The Young Canuckstorian Project - Dr. Marion Dougall
Video Transcription
With the Recent pandemic and the courageous work done by our brave frontline workers, the Young Canuckstorian Project looks to celebrate some of the outstanding community leaders from the past who have gone above and beyond the call for their Lambton, our home.
Doctor, wife, mother, world traveler, and maker of the famous chili sauce recipe, that’s our Doc Dougall. Anna Marion Brown was born Eddy’s Mills, Dawn Township, Lambton County. She attended school in Oil Springs and she went on to attend the University of Western Ontario where she graduated from the School of Medicine in 1927. Only the second woman to achieve the goal at this time. Doctor Marion Dougall married Doctor Roswell Dougall and in 1930 they moved to Petrolia and set up a practice during the Great Depression. In 1939, Marion’s husband volunteered his services for the armed forces during World War II.
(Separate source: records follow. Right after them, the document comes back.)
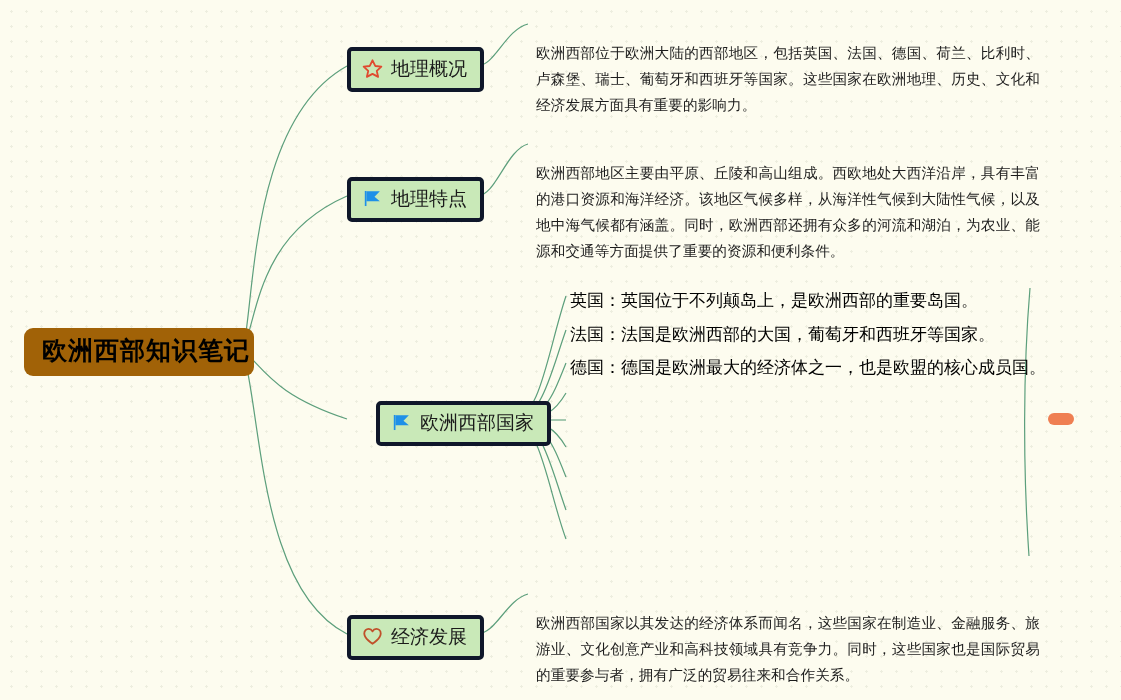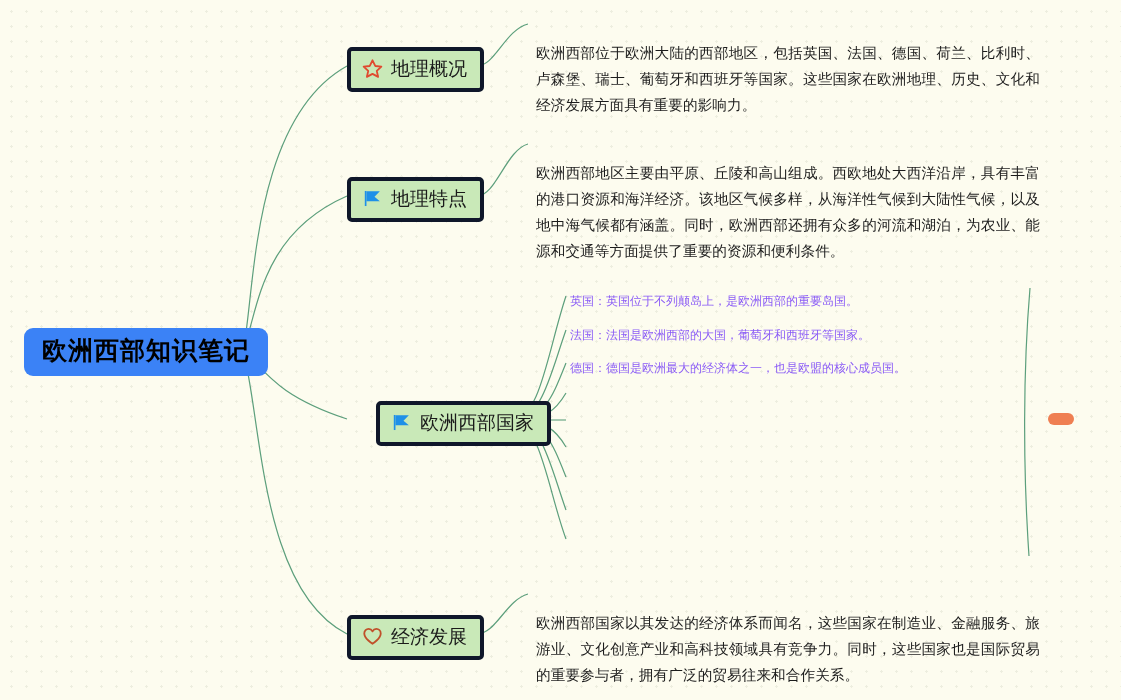--- a/index.html
+++ b/index.html
@@ -93,9 +93,9 @@
   .sub-item {
     position: absolute;
     z-index: 3;
-    font-size: 12px;
+    font-size: 17px;
     line-height: 22px;
-    color: #8b5cf6;
+    color: #000000;
     white-space: nowrap;
   }
 

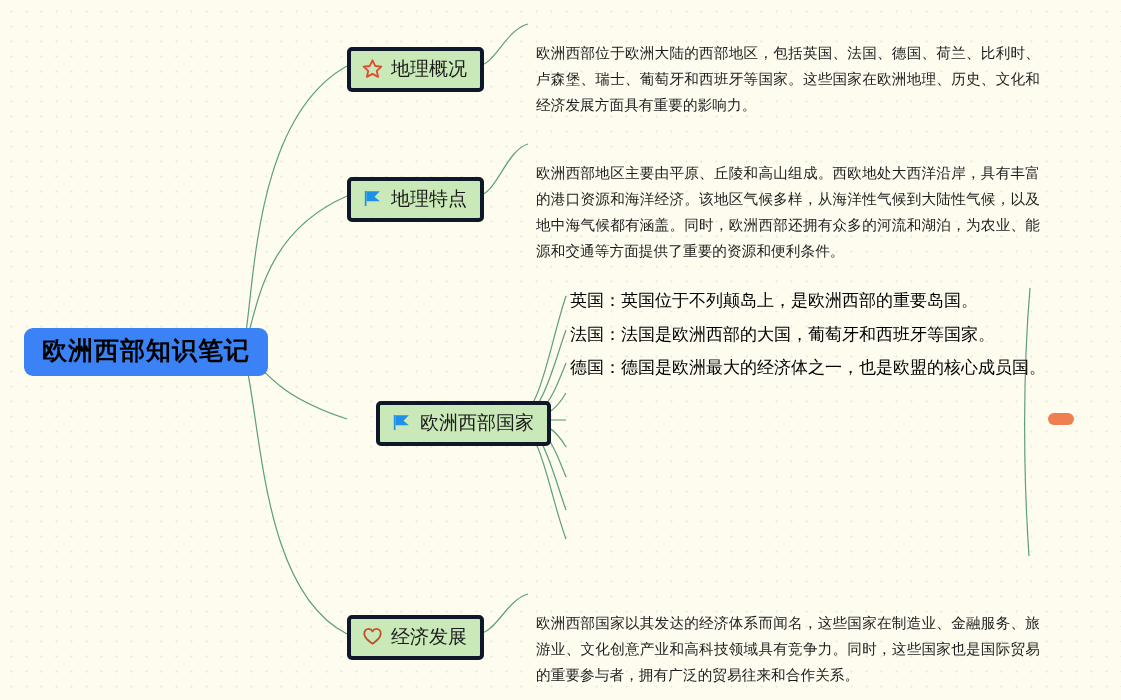--- a/index.html
+++ b/index.html
@@ -47,9 +47,9 @@
   }
 
   .root-node {
-    background: #3b82f6;
+    background: #a16207;
     border-radius: 9px;
-    padding: 9px 18px 11px 18px;
+    padding: 9px 4px 11px 18px;
     font-size: 25px;
     font-weight: bold;
     color: #000000;

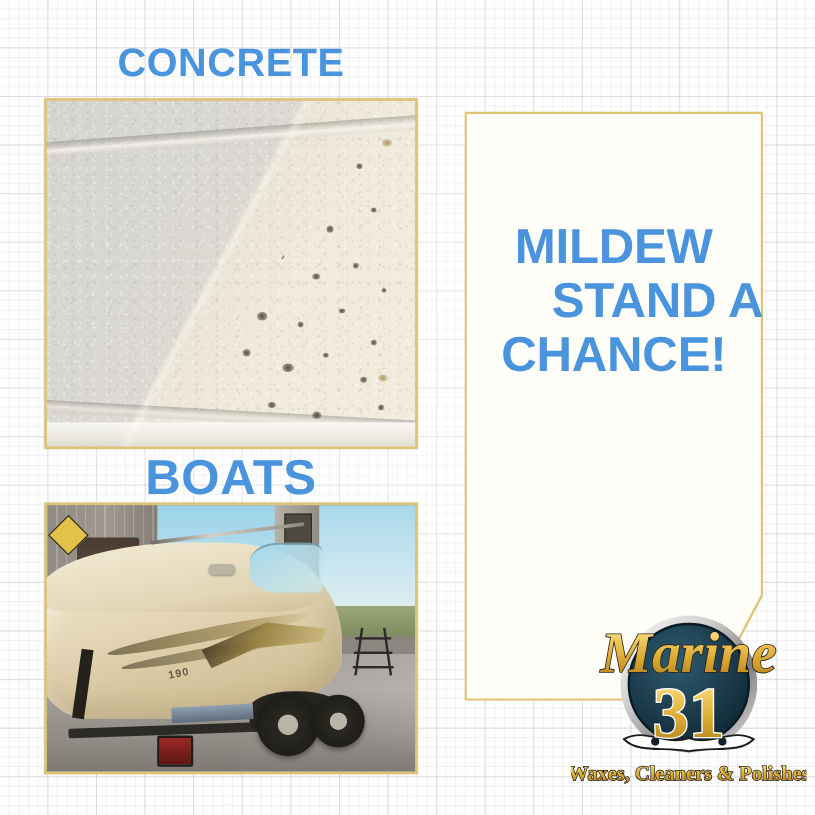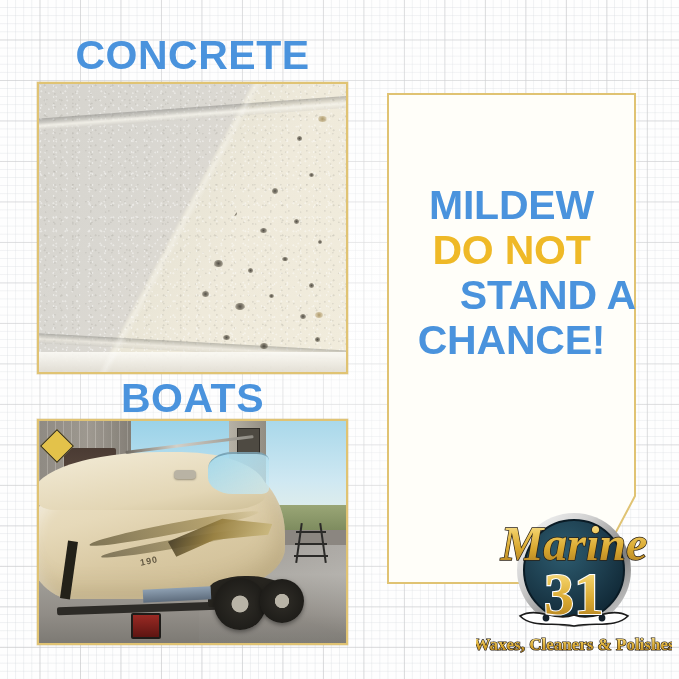--- a/index.html
+++ b/index.html
@@ -56,7 +56,7 @@
     left: 37px;
     top: 35px;
     width: 311px;
-    font-size: 41px;
+    font-size: 33px;
   }
   #label-boats {
     left: 37px;

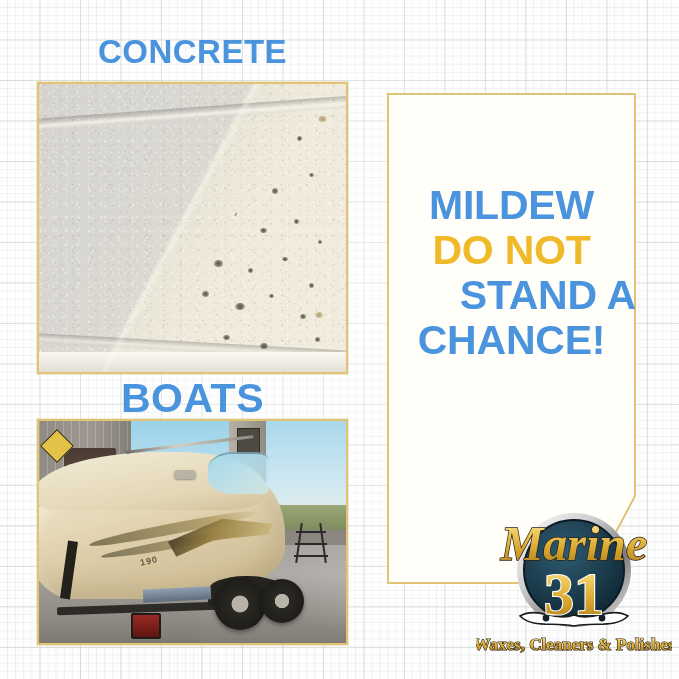--- a/index.html
+++ b/index.html
@@ -570,7 +570,6 @@
 
   <div id="headline">
     <span class="ln blue" style="color: rgb(74, 147, 221);">MILDEW</span>
-    <span class="ln gold" style="color: rgb(239, 185, 39);">DO NOT</span>
     <span class="ln blue" style="color: rgb(74, 147, 221); text-align: right;">STAND A</span>
     <span class="ln blue" style="color: rgb(74, 147, 221);">CHANCE!</span>
   </div>

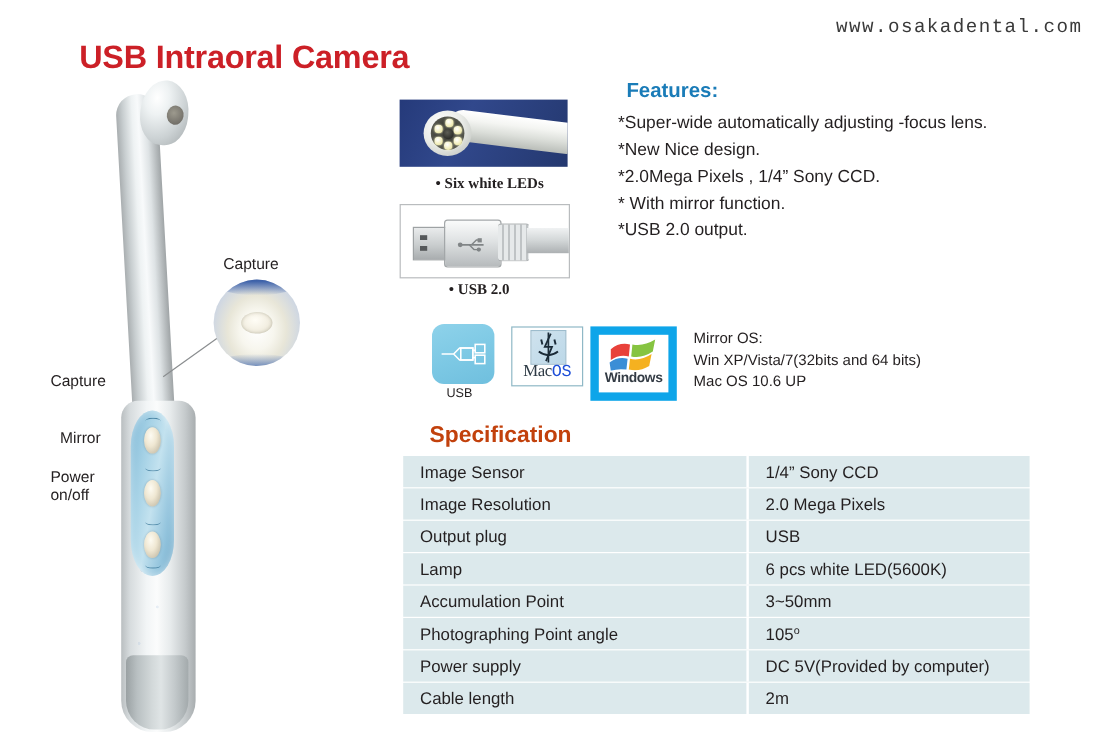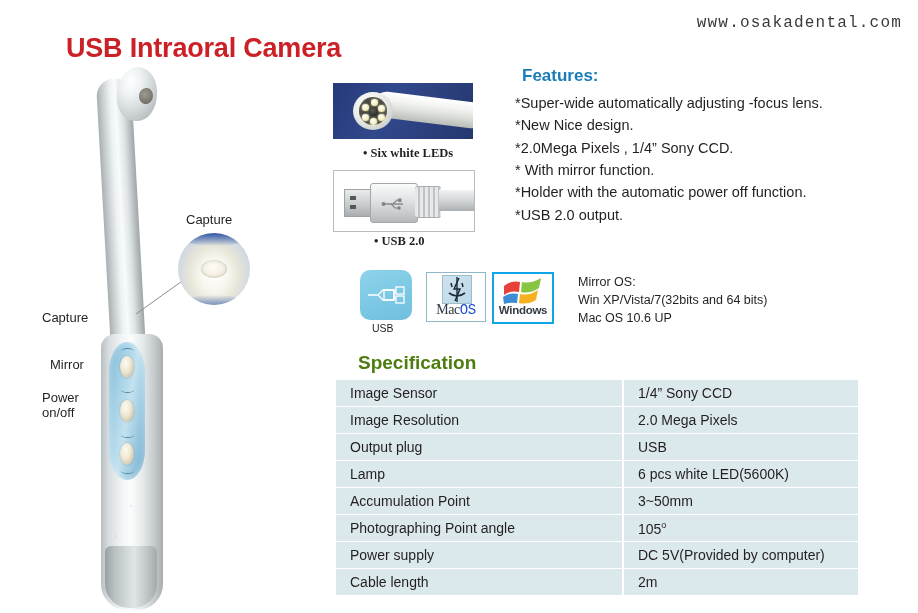--- a/index.html
+++ b/index.html
@@ -606,7 +606,6 @@
     <div>*New Nice design.</div>
     <div>*2.0Mega Pixels , 1/4” Sony CCD.</div>
     <div>* With mirror function.</div>
-    <div>*Holder with the automatic power off function.</div>
     <div>*USB 2.0 output.</div>
   </div>
 

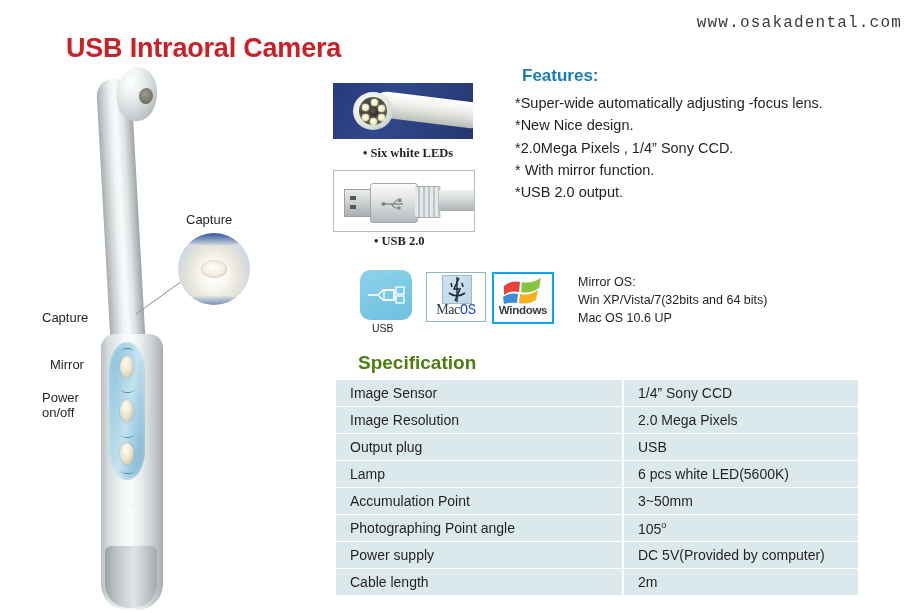--- a/index.html
+++ b/index.html
@@ -462,7 +462,7 @@
     top: 2px;
     width: 58px;
     height: 48px;
-    border: 2px solid #0ea5e9;
+    border: 7px solid #0ea5e9;
     background: #ffffff;
     overflow: hidden;
   }

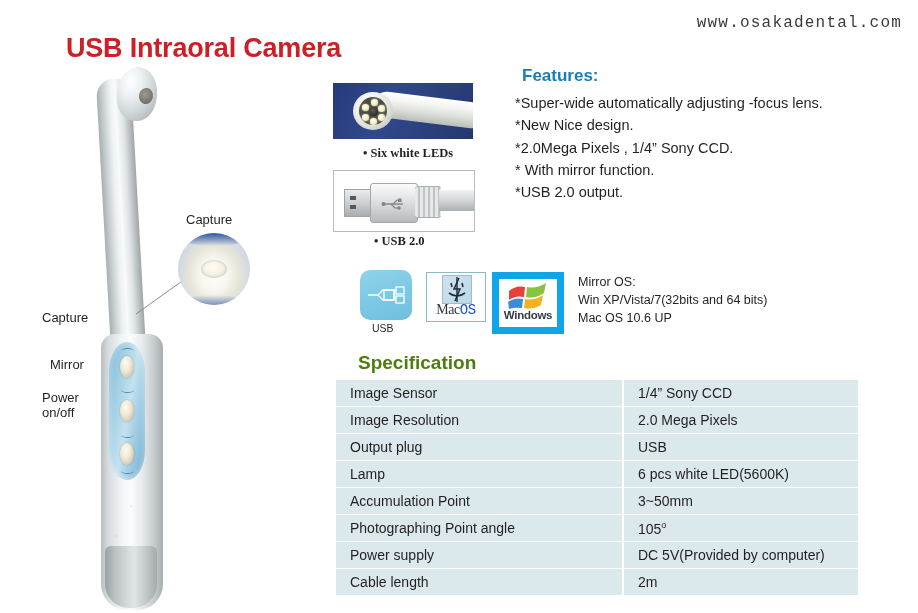--- a/index.html
+++ b/index.html
@@ -496,7 +496,7 @@
     top: 352px;
     font-size: 19px;
     font-weight: bold;
-    color: #4d7c0f;
+    color: #c2410c;
     white-space: nowrap;
   }
   #spec-table {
It was during that time Marion took over her husband’s medical practice in Petrolia and began her career as a general practitioner which continued in Petrolia until the mid-1970s. After her retirement she continued at the medical office in Twilight Haven. She cared for the people of Petrolia and the surrounding area for over 40 years.
Doctor Marion Dougall was a world traveler and was said to have been around the world twice. Many who have deep roots in Lambton County may use Doc Dougall’s recipe for chili sauce. The famous Lambton County chili sauce recipe first appeared in the CEE Hospital Guild cookbook in 1953 and it continues to be handed down through generations.
Doc Dougall, a magnificent community leader and inventor of the famous Lambton County Chili sauce.
Additional Information
Anna Marion Brown was born on September 3rd, 1904 to John Brown, a merchant, and Ethel M Stephenson in Dawn Township.
Dr. Marion Dougall married Dr. Roswell Percival Ingham Dougall on June 14th, 1927. Shortly after they lived in Detroit where she worked in pediatrics. In 1930 they moved to Petrolia and it was during the Great Depression that Marion took a step back from her practice to raise their three children Mona, Ross and Janice.
During the War, Dr. Dougall was one of nine doctors in the area that made calls to Sarnia and throughout the County. After WWII, her husband remained in Europe as director of missing persons until 1953. She took complete control of the practice after her husband’s death in 1962, cutting her work time to four full days and two half days per week and emergency cases.
Marion appreciated listening to good music. She loved the Opera and would travel to Europe once or twice a year to attend performances. As her memorial reads, she traveled around the world twice but she always disappointed that she had never visited Easter Island. She was an enthusiastic student of archaeology, travelling to remote areas where there was a great deal of archaeological finds such as Egypt.
One of her hobbies included gardening, with many of her plants brought home from her wanderings. Her favorite reading material was her old scrapbook filled with pictures of the many babies she delivered over the years, with appropriate captions to each picture. This album was given to her by a group of Petrolia women at a party in her honour and it became one of her most treasured possessions.
She passed on Wednesday, August 26, 1987.